Brisbane gets intimate with long-time pals and bandmates Kellie Lloyd and Tim Steward.

Watching today’s Live Spark is like being a fly on the wall while two long-time friends and bandmates jam out in their loungeroom.

Playing two sets together, Kellie Lloyd and Tim Steward take it in turns to be soloist and a sidekick. Drawing from their work together in Screamfeeder, Steward’s band We All Want To and their respective solo albums, there is a lot of ground to cover and explore in this acoustic setting.

With over two decades’ worth of material between them, it is the camaraderie between them that helps give such a large volume of work context. There is good-natured ribbing and a clear admiration of what each other has to offer. They introduce each other’s songs with varying levels of clarity, Steward keeping stock of years and titles while Lloyd laughs at her own terrible memory. (“This song is off... Tim, which album is this one off? It's not Kitten Licks? It is! Wow!”) This is reflected in their songwriting, the former’s tunes are wordy and grounded in the everyday, while the latter’s airy voice and ephemeral imagery paint a more abstract picture.

Lyrics usually nested in the hum of guitars and drums are laid bare, and showcase some great lines in Steward’s songs like Ramp Up The Bleeding. Lloyd, who hosts songwriting panel Waxing Lyrical, prompts discussion over lyrics a few times after Steward plays.

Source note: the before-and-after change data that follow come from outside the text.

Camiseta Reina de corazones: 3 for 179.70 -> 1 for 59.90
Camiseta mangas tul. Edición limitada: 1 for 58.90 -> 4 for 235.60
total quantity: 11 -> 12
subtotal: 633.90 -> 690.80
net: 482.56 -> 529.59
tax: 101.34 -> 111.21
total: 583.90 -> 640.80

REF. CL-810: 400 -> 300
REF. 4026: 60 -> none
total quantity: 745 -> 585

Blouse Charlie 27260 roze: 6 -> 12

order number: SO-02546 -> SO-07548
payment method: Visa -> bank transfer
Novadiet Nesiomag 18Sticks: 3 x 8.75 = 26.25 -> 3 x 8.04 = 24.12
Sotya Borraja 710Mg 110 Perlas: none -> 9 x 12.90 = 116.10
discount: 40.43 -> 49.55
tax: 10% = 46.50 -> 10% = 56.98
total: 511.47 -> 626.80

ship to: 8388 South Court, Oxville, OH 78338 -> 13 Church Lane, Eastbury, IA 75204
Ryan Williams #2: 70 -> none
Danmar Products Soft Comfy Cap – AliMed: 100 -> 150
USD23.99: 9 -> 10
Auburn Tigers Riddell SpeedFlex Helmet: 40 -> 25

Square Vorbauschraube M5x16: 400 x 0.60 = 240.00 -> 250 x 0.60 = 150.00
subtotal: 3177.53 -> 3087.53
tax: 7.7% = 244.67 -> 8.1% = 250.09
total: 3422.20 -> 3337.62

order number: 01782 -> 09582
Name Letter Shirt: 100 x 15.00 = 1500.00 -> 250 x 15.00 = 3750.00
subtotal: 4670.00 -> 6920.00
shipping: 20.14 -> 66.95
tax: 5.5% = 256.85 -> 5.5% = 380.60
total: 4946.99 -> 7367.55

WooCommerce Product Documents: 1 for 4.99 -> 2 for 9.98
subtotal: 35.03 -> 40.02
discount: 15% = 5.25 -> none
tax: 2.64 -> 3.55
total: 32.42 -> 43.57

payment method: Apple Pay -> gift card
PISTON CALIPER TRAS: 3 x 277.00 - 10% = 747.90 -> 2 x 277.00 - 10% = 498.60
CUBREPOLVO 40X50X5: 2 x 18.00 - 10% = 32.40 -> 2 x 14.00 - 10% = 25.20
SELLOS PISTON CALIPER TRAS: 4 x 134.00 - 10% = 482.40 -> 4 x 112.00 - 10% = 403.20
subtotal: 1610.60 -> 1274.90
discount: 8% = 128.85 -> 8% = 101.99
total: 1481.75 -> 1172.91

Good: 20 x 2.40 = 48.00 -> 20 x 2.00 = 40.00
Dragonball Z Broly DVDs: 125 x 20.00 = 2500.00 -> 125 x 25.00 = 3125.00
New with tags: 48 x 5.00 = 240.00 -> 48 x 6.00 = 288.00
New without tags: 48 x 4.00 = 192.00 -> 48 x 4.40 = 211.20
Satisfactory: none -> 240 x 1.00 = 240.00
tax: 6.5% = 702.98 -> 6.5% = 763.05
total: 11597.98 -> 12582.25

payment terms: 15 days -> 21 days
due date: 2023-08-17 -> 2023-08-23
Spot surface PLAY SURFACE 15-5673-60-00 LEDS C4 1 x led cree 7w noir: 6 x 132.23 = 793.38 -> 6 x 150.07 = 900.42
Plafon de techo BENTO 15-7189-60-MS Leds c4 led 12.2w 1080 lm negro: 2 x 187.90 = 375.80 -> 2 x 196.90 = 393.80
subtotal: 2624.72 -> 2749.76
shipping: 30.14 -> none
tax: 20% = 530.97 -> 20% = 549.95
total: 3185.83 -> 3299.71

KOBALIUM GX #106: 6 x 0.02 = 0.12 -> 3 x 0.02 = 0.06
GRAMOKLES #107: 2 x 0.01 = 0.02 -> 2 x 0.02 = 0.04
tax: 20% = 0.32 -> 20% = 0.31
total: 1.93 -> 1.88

Ramp Up The Bleeding has some great comment on the nature of art, distance from experience and modern life. “Stop reading about romance, stop dreaming about dreaming, stop writing letters to yourself – you’re never gonna read them. Stop standing out of frame, stop caressing your phone...” The two joke about a game called What’s My First Line?, partly a test to see if a bandmate knows the songs as well as the singer, and partly laughing at the terror of a mind blank at the starting gate.  

The covers chosen are varied and show their influences, suiting the relaxed hum of the afternoon. There is a hat tip to Chrissie Amphlett early on with Kellie Lloyd choosing Divinyls’ Boys In Town, and the second set features the two singing together on The Breeders’ Do You Love Me Now and Danny Says by Ramones. They collaborate so seamlessly, and there are some wonderful moments when they pull out the Screamfeeder tracks.

A rendition of Pigtails On A Rock is a real treat, the pulsating harmonics hypnotising beneath the defiant, petulant lyrics. Stopless ends the afternoon, the rolling shuffle of the guitar and stream of lyrics a calming river to float away on.